In the records below, please retype word for word every line from the one containing "3% = 124.76" through the final one, both included, and nothing else.

┄┄┄┄┄┄┄┄┄┄

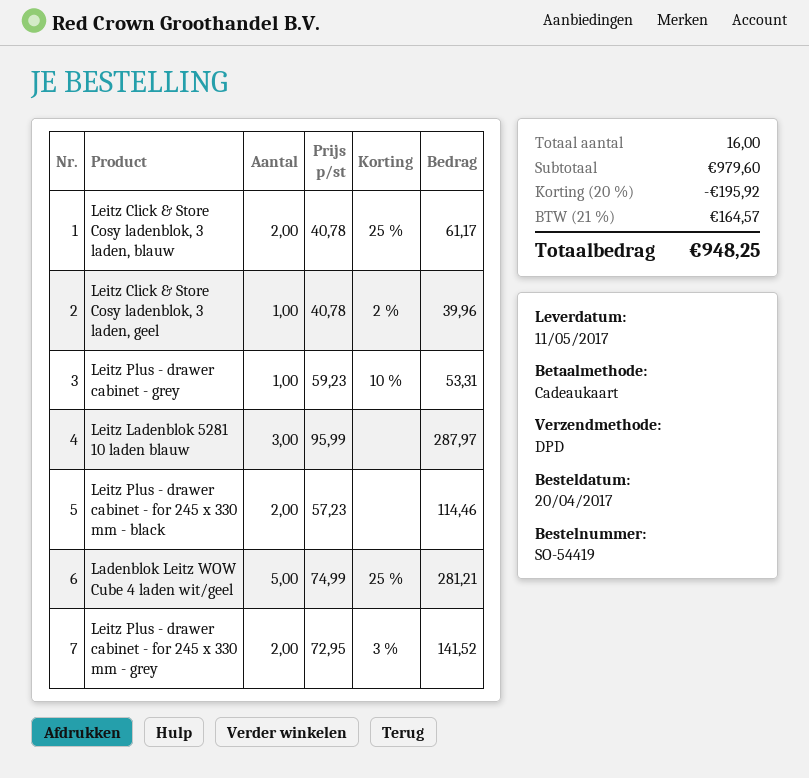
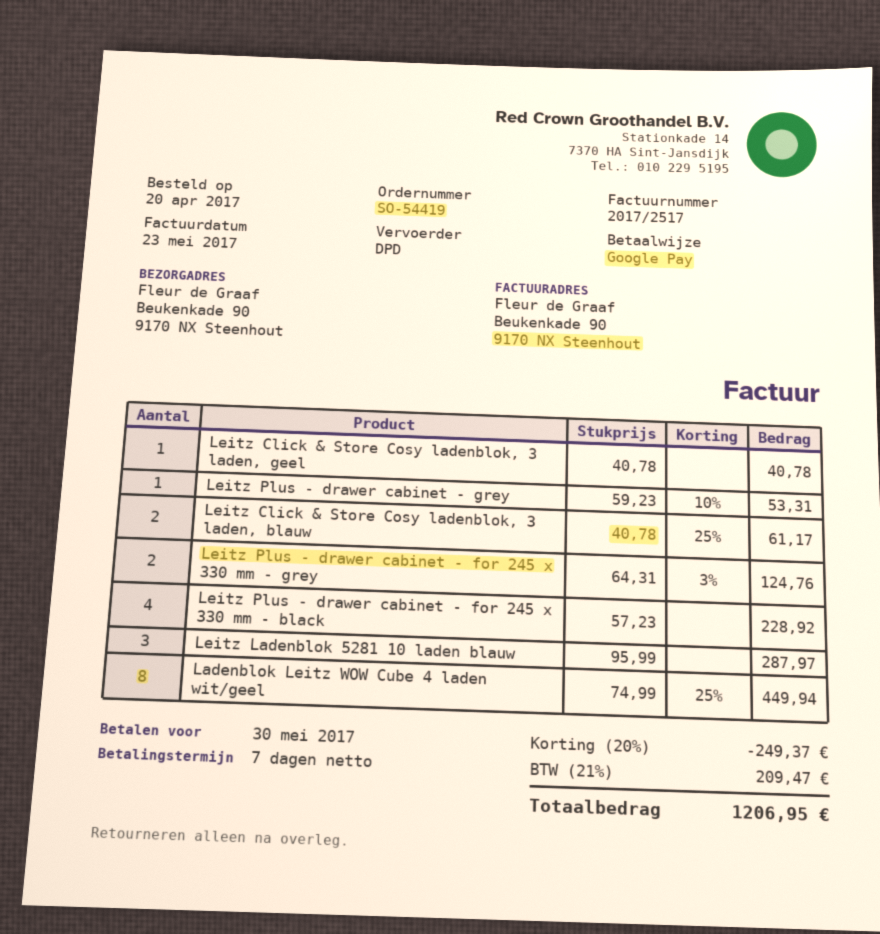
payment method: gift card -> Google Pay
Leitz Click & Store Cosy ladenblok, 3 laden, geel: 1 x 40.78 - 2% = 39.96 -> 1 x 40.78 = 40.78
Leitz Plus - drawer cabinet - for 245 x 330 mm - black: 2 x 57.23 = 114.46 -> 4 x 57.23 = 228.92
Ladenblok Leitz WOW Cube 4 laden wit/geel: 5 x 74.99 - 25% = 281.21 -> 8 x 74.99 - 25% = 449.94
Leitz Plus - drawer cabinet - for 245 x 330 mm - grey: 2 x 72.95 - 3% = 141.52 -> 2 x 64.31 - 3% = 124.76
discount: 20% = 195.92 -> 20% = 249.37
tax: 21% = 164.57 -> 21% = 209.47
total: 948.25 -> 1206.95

┄┄┄┄┄┄┄┄┄┄

● **Output of the exercise**
Leitz Plus - drawer cabinet - for 245 x 330 mm - grey: 2 x 72.95 - 3% = 141.52 -> 2 x 64.31 - 3% = 124.76
discount: 20% = 195.92 -> 20% = 249.37
tax: 21% = 164.57 -> 21% = 209.47
total: 948.25 -> 1206.95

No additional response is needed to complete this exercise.